Q&A on What’s Next with Peter Leyden

peter leyden

Name: Peter Leyden

Background: Speaker on new technologies and trends; former managing editor at the original Wired magazine. Coauthor of The Long Boom and What’s Next

Current: Founder of Reinvent, a company that drives conversations with leading innovators about the future

Quotable: “We are actually lucky that this happened now and not 20 years ago.”

If video conferencing were a person, what stage of life is it in right now

It has graduated from college and pretty much has itself together. It has developed a lot from its infancy and is now serviceable, easy, accessible and ubiquitous. But in the bigger picture, it is still in its early days.

We have to learn to get beyond the inadequacies of security and behavioral limitations. It will probably never completely supersede full-blown connection of serendipity and group hugs that happen at live events. We are seeing a lot of experimenting that is resulting in an enriched, more compelling and useful experience.

How would you describe the COVID effect on the technology?

Just as it has in other areas of life, the pandemic has accelerated the trend that was already in place—by focusing enormous effort and investment, and forcing people to use and become familiar with the tools. Disruption removes inertia and forces a re-evaluation of what could be done. It has put livestreaming adoption on steroids and is forcing innovation.

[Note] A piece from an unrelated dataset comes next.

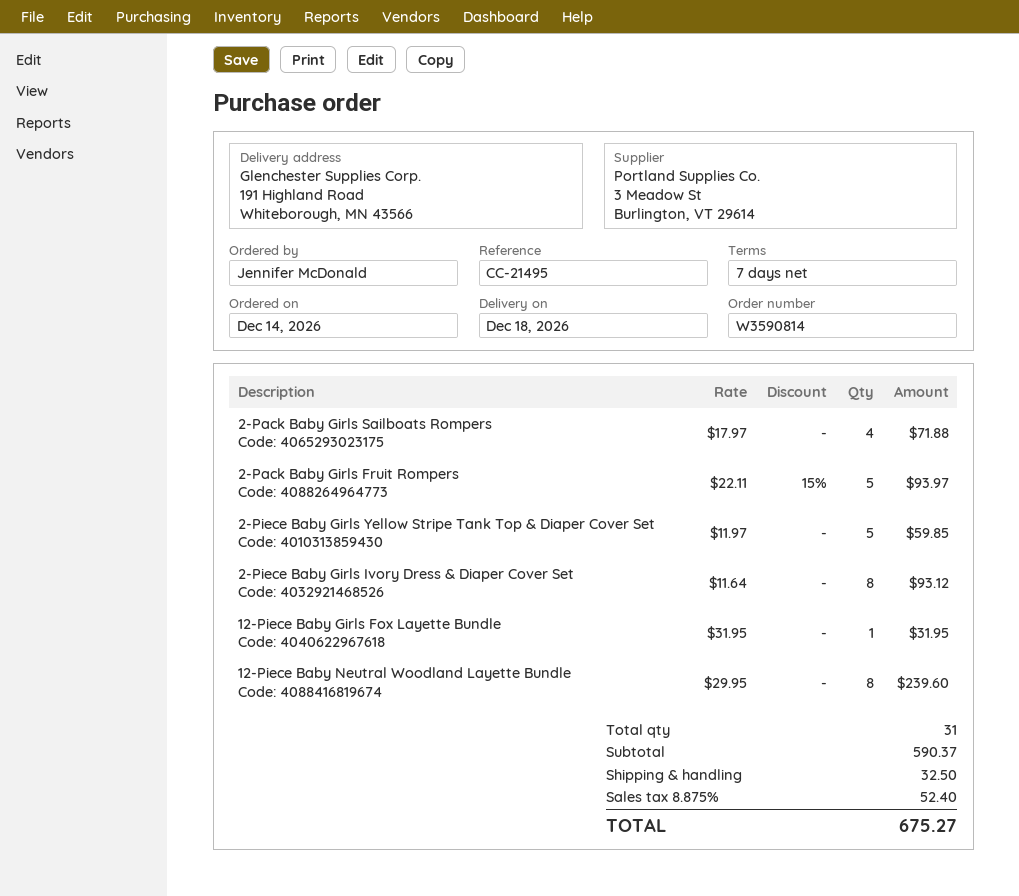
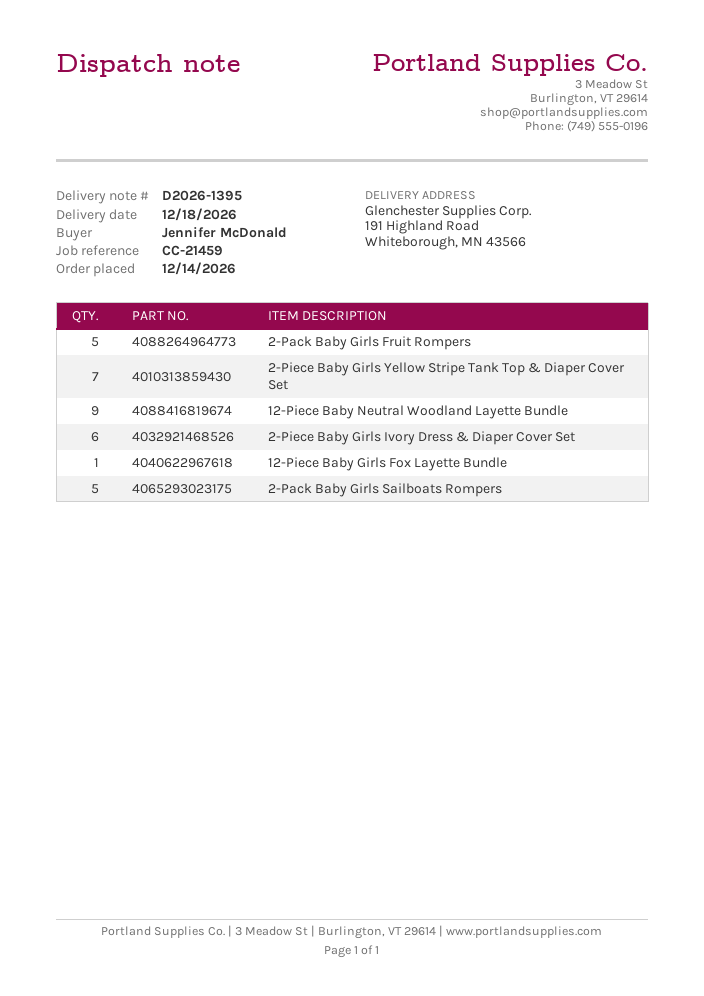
reference: CC-21495 -> CC-21459
2-Pack Baby Girls Sailboats Rompers: 4 -> 5
2-Piece Baby Girls Yellow Stripe Tank Top & Diaper Cover Set: 5 -> 7
2-Piece Baby Girls Ivory Dress & Diaper Cover Set: 8 -> 6
12-Piece Baby Neutral Woodland Layette Bundle: 8 -> 9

It could also cause a lot of pain, lost income and lost jobs. You have to have a strong stomach and plenty of nerves to get through times like this. On the other side, it could be better for workers and for customers. There will be a bunch of changes, and we will have options we didn’t have before. Perhaps we will realize the promise of the early internet and be able to live in the mountains and work for companies in different parts of the country.

Unfortunately, that is how the economy and progress works.

What is next?

We need integration of other tools so there is a seamless and intuitive way to combine keynotes, networking and commerce. Then we need to enrich the environment with virtual reality, which is not quite ready for prime time, but it is coming.

Even in cases where the technology is ready and meeting professionals are trained, attendees and advertisers need to embrace the technology as well, to make it work. I planned “What’s Now: San Francisco” as a virtual-event series with high-quality, interactive livestreamed group video that featured people reinventing their field—think Whole Earth Catalog creator Stewart Brand, legendary geneticist George Church and the author of The Lean Startup on reinventing the stock exchange. The only problem was that sponsors weren’t ready to support virtual-only, so I had to have a physical component.

By midlife, virtual will be a pretty darn good experience, and hybrid meetings will be more equally employed.

Any words of wisdom for meeting professionals trying to get through this time?

Human beings need to gather. That will never go away.

We are actually lucky that this happened now and not 20 years ago when fewer people had high-speed internet and video streaming was still in the early days. We didn’t even know how to map the genome in 2000, so finding a vaccine would have been very expensive and taken even longer. We are in a much better position to deal with this today than at any point in history.